Als erneut vom Earl keine Antwort kam, betrat ich das Zimmer, stellte die Tabletts vorsichtig auf einer Kommode neben der Tür ab und bahnte mir meinen Weg in Richtung der Fenster, um etwas Licht in den Raum zu lassen.

Gerade in dem Moment, in dem meine Hände den schweren, alten Brokat-Stoff berührten, hörte ich ein röchelndes Geräusch aus Richtung des Bettes. „Kein... Licht...“, krächzte die trockene Stimme des Earls. „Mach... eine Kerze an...!“

Hektisch kramte ich in den Taschen meines Rockes, zog ein kleines Päckchen Streichhölzer heraus und entzündete mit einem die Kerze auf dem Nachttisch des Earls.

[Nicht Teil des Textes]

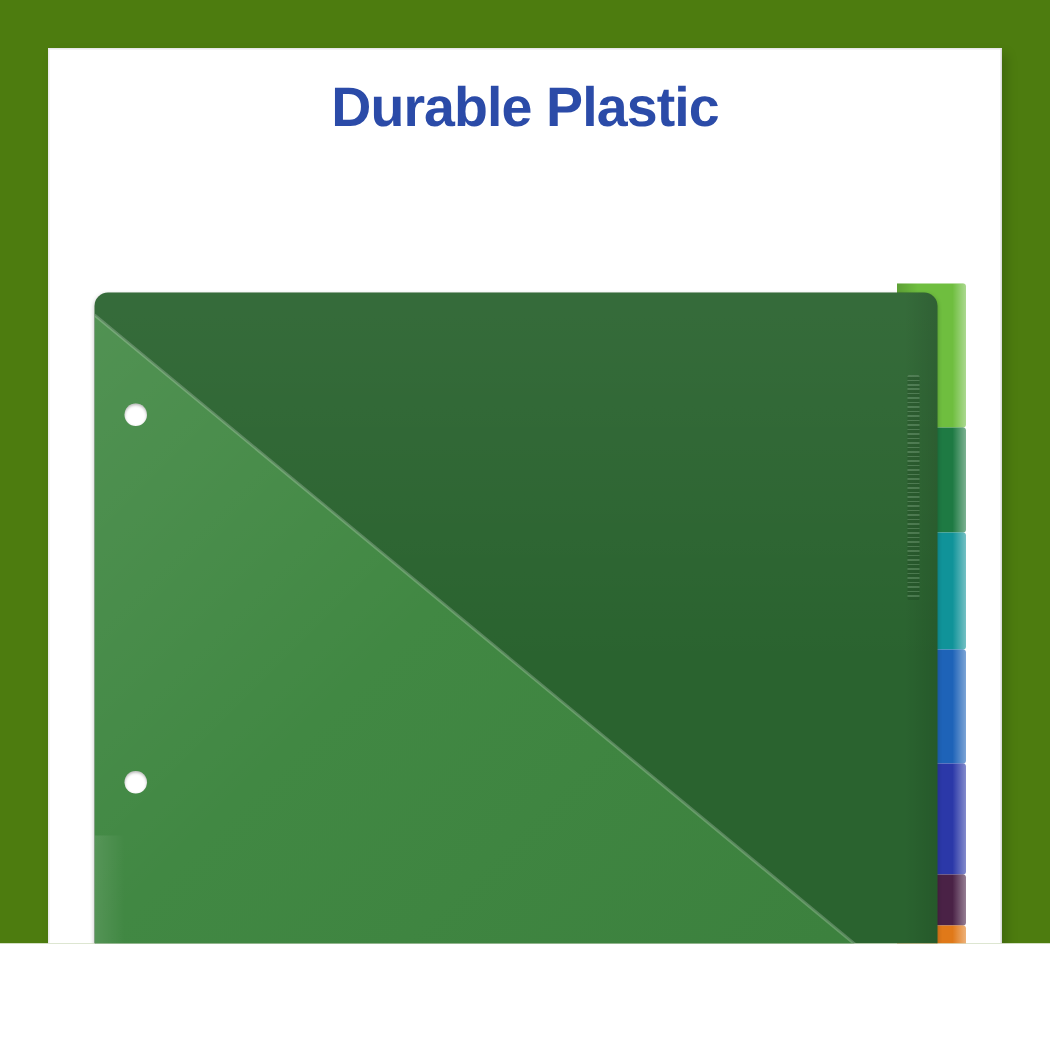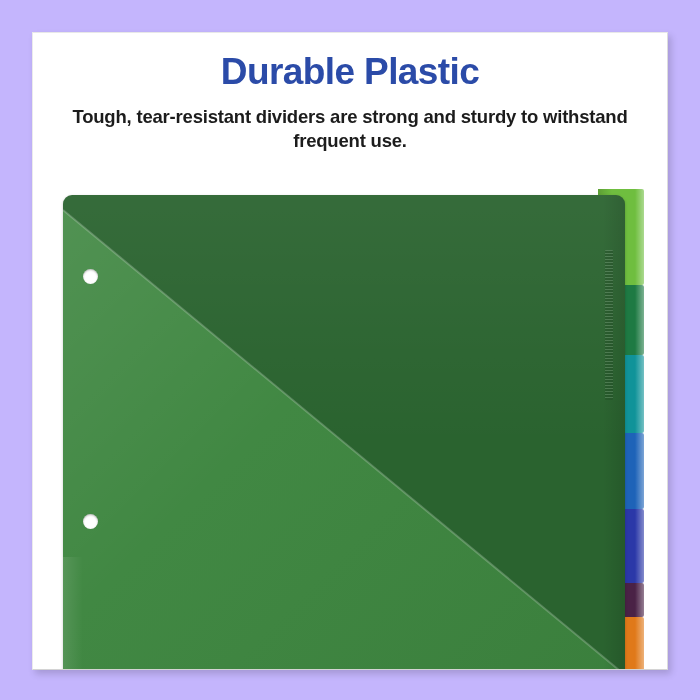"Durable Plastic" #stage { background: #c4b5fd -> #4d7c0f; height: 700px -> 629px }
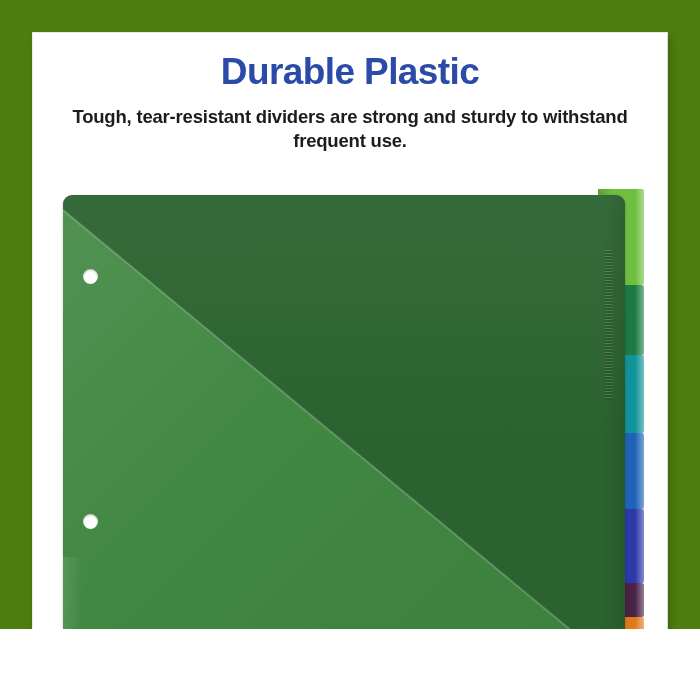"Tough, tear-resistant dividers are" p.subhead { html: <p>Tough, tear-resistant dividers are strong and sturdy to withstand frequent use.</p> -> none }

Im schwummrigen Schein der Lampe erblickte ich das aschfahle Gesicht des jungen Mannes. Die Haare hingen ihm strähnig ins Gesicht und Schweißperlen waren auf seiner Stirn. Aus glasigen Augen blinzelte er mich an. „Meine... Medizin...“, murmelte er leise. „Gib sie mir!“

Sein schlechter Gesundheitszustand erschreckte mich. „Meint Ihr nicht, dass ich nicht lieber einen Arzt rufen sollte?“, fragte ich vorsichtig.

Seine buschigen Augenbrauen zogen sich zusammen und mit Nachdruck wiederholte er: „Meine Medizin. Jetzt.“ Er nickte in Richtung des ebenhölzernen Sekretärs am anderen Ende des Zimmers. „Porzellan Dose.“

Die Eindringlichkeit seiner Worte riss mich aus meiner Schockstarre, in die mich sein Zustand gebracht hatte. Ohne Widerworte nahm ich das kleine Döschen vom Tisch. „Soll ich Euch helfen, die Medizin ein zu nehmen?“, fragte ich vorsichtig und griff bereits nach der Bergkristallkaraffe, um ihm ein Glas Wasser ein zu schenken.